Fortunately, we can read O’Brien’s own accounts of his voyage around the world. A prolific writer as well as a reader, he partly financed the trip writing dispatches for The Irish Times. He was the author of 15 books, including Across Three Oceans recording his adventures aboard Saoirse: here we can read of trouble with his drunken crew in Brazil, hitting a submerged whale in the Indian Ocean, running out of supplies days out from Australia and nearly resorting to putting Saoirse up for sale in Fiji.

We also have first-hand accounts of O’Brien’s earlier adventures, most notably his gun-running operation for the Irish Volunteers along with Erskine Childers. O’Brien landed 600 rifles at Kilcoole in Co Wicklow in July 1914. Dermod O’Brien says the Childers’ landing is much better known because Asgard’s cargo was unloaded in broad daylight whereas O’Brien, on the Kelpie, worked under the cover of darkness. To give the impression they were on a pleasure sail, neither boar carried an engine, and O’Brien’s crew of four included his sister Kitty; among Childers’s crew were his wife Molly and Conor O’Brien’s cousin, Mary Spring Rice.

Despite being an Oxford-educated architect who’d grown up in Cahermoyle House, a landed estate in Co Limerick, and who had served with the Royal Navy in the first World War, O’Brien was an outspoken nationalist. He was a grandson of the 19th-century nationalist MP for Mallow, William Smith O’Brien, leader of the Young Ireland rebellion of 1848 who had been transported to Van Diemen’s Land (Tasmania). O’Brien would later campaign unsuccessfully for a Seanad seat for Sinn Féin in 1925 (an adventure that didn’t end quite so well. Asked for a publicity photo, O’Brien gave the party a portrait of himself in his British naval uniform).

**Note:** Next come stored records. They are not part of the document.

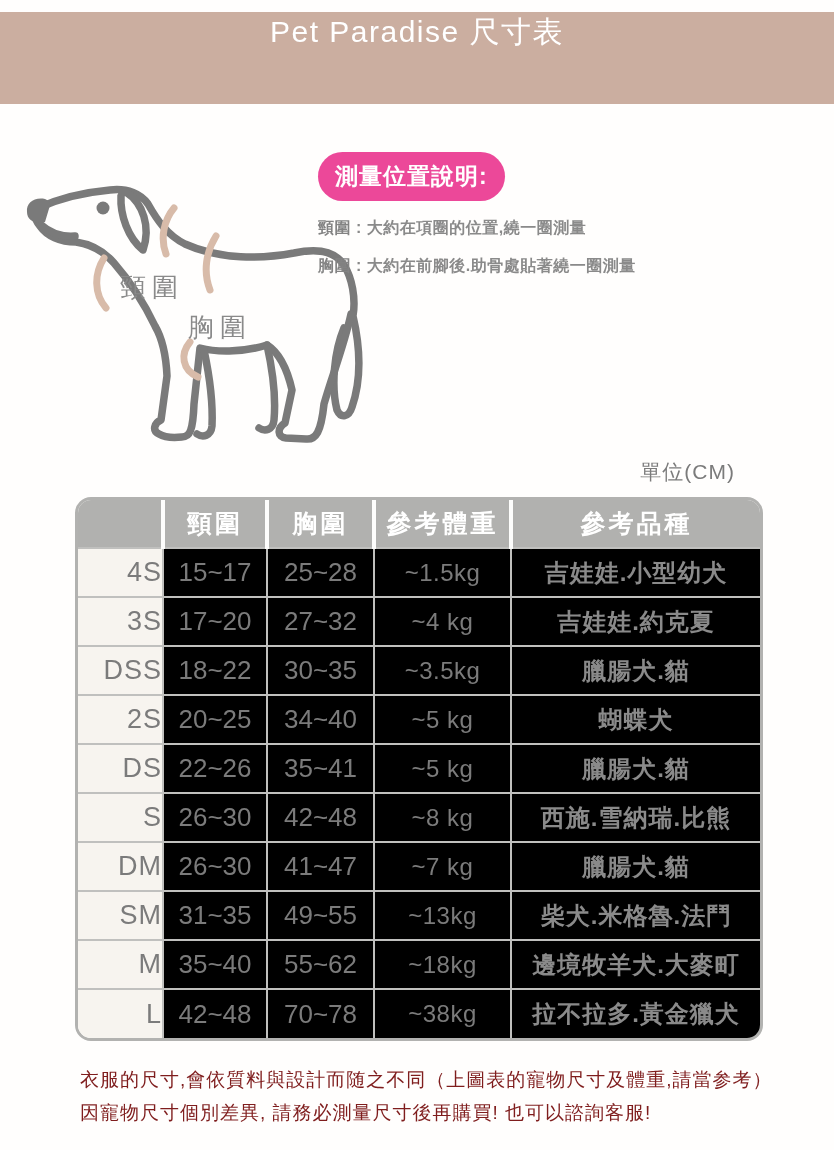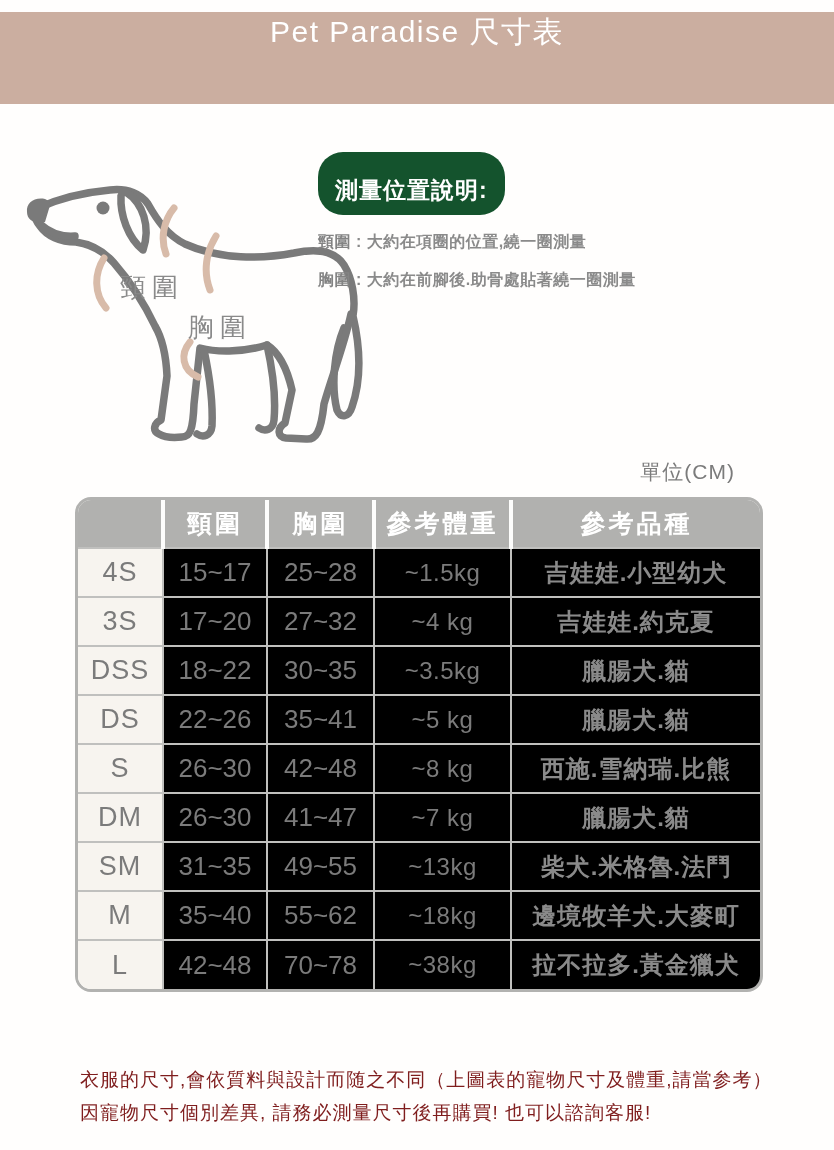--- a/index.html
+++ b/index.html
@@ -18,8 +18,8 @@
 
   
   .instr { position:absolute; left:318px; top:152px; width:505px; }
-  .pill { display:inline-block; background:#14532d; color:#ffffff; font-weight:bold;
-          font-size:23px; padding:23px 17px 9px; border-radius:25px; letter-spacing:1px; }
+  .pill { display:inline-block; background:#ec4899; color:#ffffff; font-weight:bold;
+          font-size:23px; padding:9px 17px 9px; border-radius:25px; letter-spacing:1px; }
   .instr-line { margin-top:17px; font-size:16px; color:#8a8a8a; letter-spacing:0.5px; }
   .instr-line .lbl { font-weight:bold; color:#838383; }
   .instr-line .txt { font-weight:600; }

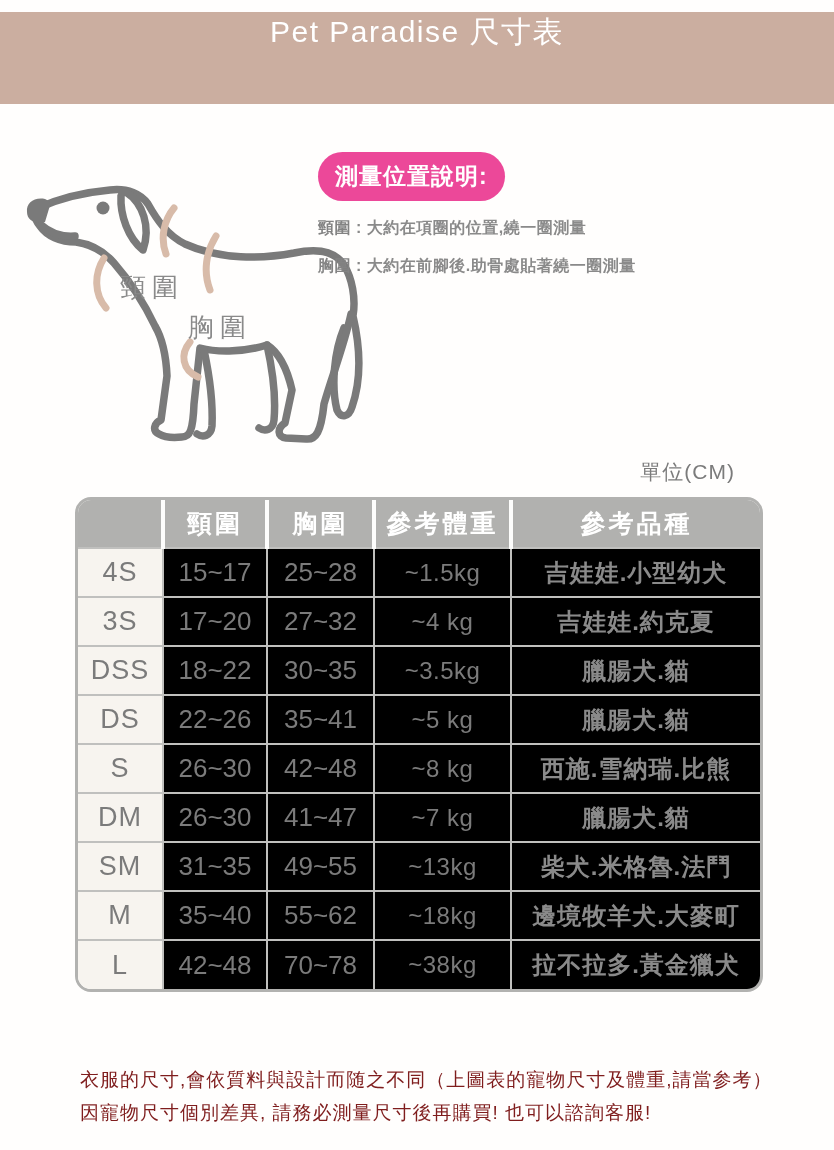--- a/index.html
+++ b/index.html
@@ -39,7 +39,7 @@
   tbody td { height:49px; text-align:center; font-size:26px; color:#7b7b7b;
              border-top:2px solid #c0c0be; border-left:2px solid #c0c0be; background:#000000; }
   tbody td:first-child { border-left:none; }
-  td.col-size { background:#f7f4ef; font-size:27px; letter-spacing:1px; }
+  td.col-size { background:#f7f4ef; font-size:27px; letter-spacing:1px;text-align:right; }
   td.col-weight { font-size:24px; letter-spacing:0.5px; }
   td.col-breed { font-weight:bold; font-size:24px; color:#8a8a8a; letter-spacing:1px; }
 

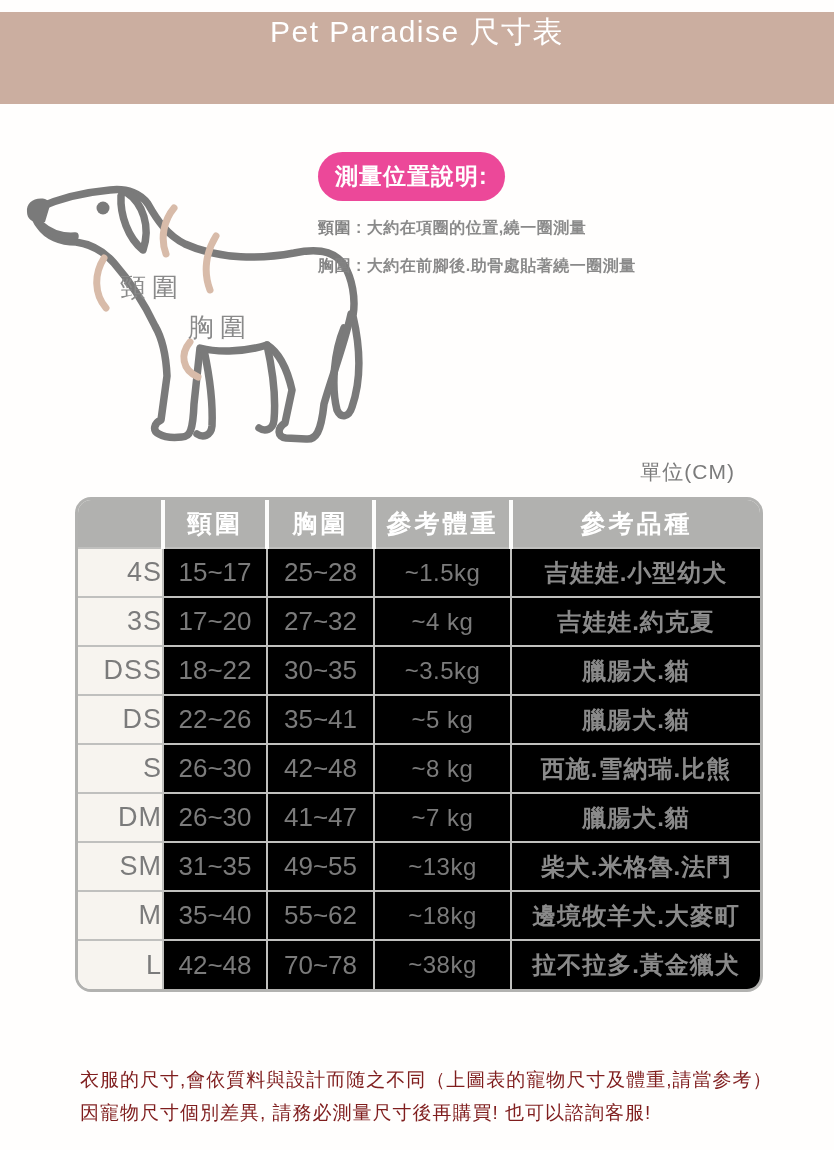--- a/index.html
+++ b/index.html
@@ -148,6 +148,13 @@
             <td class="col-breed">臘腸犬.貓</td>
           </tr>
           <tr>
+            <td class="col-size">2S</td>
+            <td class="col-num">20~25</td>
+            <td class="col-num">34~40</td>
+            <td class="col-weight">~5 kg</td>
+            <td class="col-breed">蝴蝶犬</td>
+          </tr>
+          <tr>
             <td class="col-size">DS</td>
             <td class="col-num">22~26</td>
             <td class="col-num">35~41</td>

Saoirse setting sail from Dún Laoghaire on June 20th, 1923
Saoirse setting sail from Dún Laoghaire on June 20th, 1923
Conor O'Brien, circa 1915 in a Royal Navy reserve uniform
Conor O'Brien, circa 1915 in a Royal Navy reserve uniform

The O’Briens spent their summers at their house on Foynes Island in the Shannon Estuary, and at Derrynane in Co Kerry (the home of Daniel O’Connell), where young Conor learned to sail. Cruises along the coast of west Cork meant he was familiar with the local mackerel boats, which would ultimately influence his design of Saoirse. Comfort aboard during long voyages was to be more important than speed. And so Saoirse, modelled on these traditional working boats, was built in Baltimore.

The Irish Times from Monday, June 22nd, 1925
The Irish Times from Monday, June 22nd, 1925

It was the beginning of a long association between O’Brien and boatbuilding in Baltimore, which continues to this day. O’Brien died on Foynes Island in 1952, predeceased by his wife Kitty. Saoirse was eventually destroyed during a hurricane in Jamaica in 1979, but in the past decade a replica has been built at Hegarty’s Boatyard, the last remaining boatyard in Ireland building these traditional boats.

Today Saoirse sails again side by side with another Conor O’Brien-designed boat, AK Ilen (Auxiliary ketch, Ilen). So impressed were authorities in the Falkland Islands with Saoirse, they commissioned O’Brien to build them a trading vessel. AK Ilen was delivered across the Atlantic in 1926 by O’Brien and two experienced mariners Denis and Con Cadogan from Cape Clear. After 70 years transporting sheep AK Ilen was repatriated by Limerickman Gary McMahon in 1997, and reconstruction began, again at Hegarty’s Boatyard.

Quietly observing the work in Hegarty’s were two local artists, including documentary photographer Kevin O’Farrell. He says these boats are part of our heritage and the skills to construct them should be celebrated. Paula Brown Marten’s paintings beautifully capture the reconstructions, the huge whale-like hulls gradually taking shape.

Both Saoirse and AK Ilen can be seen this summer sailing the waters off west Cork.

Dermot Kennedy, who’s taught sailing in Baltimore for decades and is an authority on Conor O’Brien, says that if he’d been “a Frenchman, a German or an American the world would know his name”. He points out that Saoirse is remembered in other parts of the world, “for example on the island of Madeira, her first port of call in 1923”. Kennedy says at the very least the story of Saoirse should be on our school curriculum, “we’re a small maritime nation, we should be celebrating our achievements rather than writing them out of the history books”.